**What is being asked**
Could you output only the lines from the one containing "height:8px; background:#262d45; border-radius:4px;" through the last line of the data, both included?

Collected data
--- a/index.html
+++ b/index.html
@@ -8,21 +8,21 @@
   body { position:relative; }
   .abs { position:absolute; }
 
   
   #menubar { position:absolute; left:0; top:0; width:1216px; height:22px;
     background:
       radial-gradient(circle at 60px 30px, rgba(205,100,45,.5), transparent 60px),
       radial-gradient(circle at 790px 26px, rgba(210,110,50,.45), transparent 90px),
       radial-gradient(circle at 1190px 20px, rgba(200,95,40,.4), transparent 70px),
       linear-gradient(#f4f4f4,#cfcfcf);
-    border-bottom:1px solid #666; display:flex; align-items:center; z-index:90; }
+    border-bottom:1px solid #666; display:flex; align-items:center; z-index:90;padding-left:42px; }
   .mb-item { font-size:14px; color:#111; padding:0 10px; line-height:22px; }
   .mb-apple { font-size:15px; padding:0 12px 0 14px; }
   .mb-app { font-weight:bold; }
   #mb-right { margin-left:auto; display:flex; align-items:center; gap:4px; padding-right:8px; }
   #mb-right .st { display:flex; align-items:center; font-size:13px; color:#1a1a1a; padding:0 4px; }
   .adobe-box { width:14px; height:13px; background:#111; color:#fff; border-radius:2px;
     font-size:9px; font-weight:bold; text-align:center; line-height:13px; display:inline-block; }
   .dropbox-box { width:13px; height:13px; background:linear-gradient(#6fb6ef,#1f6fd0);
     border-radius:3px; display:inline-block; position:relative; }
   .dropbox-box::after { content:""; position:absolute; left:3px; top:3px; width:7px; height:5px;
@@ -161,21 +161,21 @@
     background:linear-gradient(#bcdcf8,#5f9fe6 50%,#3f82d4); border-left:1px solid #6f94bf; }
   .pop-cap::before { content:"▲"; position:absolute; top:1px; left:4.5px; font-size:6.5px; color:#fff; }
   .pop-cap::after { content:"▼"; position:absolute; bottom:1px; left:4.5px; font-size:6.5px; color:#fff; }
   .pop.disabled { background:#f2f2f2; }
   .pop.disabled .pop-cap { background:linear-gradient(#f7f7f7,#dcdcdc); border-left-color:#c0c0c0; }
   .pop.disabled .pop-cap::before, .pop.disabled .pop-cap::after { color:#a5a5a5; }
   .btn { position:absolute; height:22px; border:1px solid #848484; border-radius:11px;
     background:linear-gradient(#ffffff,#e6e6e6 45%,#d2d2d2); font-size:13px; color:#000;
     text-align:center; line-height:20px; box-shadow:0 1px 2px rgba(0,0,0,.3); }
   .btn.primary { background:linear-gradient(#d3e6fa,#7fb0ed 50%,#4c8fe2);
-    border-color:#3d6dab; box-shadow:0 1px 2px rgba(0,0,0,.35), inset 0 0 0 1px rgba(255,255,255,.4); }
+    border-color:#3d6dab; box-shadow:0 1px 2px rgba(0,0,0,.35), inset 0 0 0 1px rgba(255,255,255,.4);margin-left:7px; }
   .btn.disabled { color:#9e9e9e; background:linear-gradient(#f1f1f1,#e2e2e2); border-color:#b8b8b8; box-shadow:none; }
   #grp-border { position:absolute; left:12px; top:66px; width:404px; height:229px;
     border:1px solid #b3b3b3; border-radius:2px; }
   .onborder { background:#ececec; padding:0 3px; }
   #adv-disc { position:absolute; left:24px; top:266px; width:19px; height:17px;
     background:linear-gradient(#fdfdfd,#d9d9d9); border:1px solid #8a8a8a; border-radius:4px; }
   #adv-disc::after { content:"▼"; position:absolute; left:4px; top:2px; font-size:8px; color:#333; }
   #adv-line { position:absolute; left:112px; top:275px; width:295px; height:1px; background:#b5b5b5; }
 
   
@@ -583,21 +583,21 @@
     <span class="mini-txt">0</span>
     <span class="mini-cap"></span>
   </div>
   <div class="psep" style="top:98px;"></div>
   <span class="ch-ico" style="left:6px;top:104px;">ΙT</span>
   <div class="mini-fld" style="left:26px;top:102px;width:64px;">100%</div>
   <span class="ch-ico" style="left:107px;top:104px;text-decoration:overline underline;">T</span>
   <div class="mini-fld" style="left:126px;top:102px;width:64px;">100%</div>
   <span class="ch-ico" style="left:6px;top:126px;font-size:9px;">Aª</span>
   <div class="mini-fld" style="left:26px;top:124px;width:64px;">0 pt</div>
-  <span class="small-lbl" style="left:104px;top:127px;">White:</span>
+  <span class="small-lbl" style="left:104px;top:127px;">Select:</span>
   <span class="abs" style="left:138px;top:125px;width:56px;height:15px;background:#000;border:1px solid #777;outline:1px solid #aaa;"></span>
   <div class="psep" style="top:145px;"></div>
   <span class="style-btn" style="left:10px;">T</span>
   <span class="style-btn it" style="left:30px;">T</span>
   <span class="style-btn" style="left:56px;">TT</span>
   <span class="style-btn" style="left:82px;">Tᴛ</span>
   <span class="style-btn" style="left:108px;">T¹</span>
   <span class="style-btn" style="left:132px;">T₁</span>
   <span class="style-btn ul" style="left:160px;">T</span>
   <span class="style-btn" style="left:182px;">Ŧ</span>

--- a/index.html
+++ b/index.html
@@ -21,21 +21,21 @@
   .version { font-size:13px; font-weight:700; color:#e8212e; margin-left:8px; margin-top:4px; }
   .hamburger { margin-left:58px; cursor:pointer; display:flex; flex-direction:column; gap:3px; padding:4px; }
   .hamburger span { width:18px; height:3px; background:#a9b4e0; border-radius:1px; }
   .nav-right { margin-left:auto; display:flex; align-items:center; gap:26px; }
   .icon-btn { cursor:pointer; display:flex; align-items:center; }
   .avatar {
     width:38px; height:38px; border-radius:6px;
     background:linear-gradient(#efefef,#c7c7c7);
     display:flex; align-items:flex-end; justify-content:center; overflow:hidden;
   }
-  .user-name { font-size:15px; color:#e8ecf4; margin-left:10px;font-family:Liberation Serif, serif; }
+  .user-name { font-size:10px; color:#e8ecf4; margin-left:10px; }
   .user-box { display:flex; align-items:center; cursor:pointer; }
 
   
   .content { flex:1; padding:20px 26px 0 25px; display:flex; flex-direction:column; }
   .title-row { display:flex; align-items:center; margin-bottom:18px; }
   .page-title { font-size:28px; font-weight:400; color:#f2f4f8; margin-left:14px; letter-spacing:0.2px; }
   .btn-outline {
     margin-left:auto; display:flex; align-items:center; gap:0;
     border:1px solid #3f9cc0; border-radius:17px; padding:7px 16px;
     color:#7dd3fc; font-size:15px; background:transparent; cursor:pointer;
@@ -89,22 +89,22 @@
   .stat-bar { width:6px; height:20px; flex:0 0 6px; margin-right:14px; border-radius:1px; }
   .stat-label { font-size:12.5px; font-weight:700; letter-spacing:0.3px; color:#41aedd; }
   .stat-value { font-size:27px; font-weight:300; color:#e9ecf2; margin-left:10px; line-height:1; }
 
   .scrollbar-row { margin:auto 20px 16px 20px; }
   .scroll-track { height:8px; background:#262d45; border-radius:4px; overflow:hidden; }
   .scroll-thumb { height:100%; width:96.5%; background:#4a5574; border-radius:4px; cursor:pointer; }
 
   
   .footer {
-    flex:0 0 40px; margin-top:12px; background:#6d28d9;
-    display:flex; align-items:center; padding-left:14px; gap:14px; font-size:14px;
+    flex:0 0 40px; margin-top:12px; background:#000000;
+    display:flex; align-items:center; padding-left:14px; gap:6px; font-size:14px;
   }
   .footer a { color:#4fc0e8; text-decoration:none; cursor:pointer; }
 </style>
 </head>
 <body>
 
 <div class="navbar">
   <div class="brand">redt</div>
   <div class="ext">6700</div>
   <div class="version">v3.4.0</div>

**Completed task**
   .scroll-track { height:8px; background:#262d45; border-radius:4px; overflow:hidden; }
   .scroll-thumb { height:100%; width:96.5%; background:#4a5574; border-radius:4px; cursor:pointer; }
 
   
   .footer {
-    flex:0 0 40px; margin-top:12px; background:#6d28d9;
-    display:flex; align-items:center; padding-left:14px; gap:14px; font-size:14px;
+    flex:0 0 40px; margin-top:12px; background:#000000;
+    display:flex; align-items:center; padding-left:14px; gap:6px; font-size:14px;
   }
   .footer a { color:#4fc0e8; text-decoration:none; cursor:pointer; }
 </style>
 </head>
 <body>
 
 <div class="navbar">
   <div class="brand">redt</div>
   <div class="ext">6700</div>
   <div class="version">v3.4.0</div>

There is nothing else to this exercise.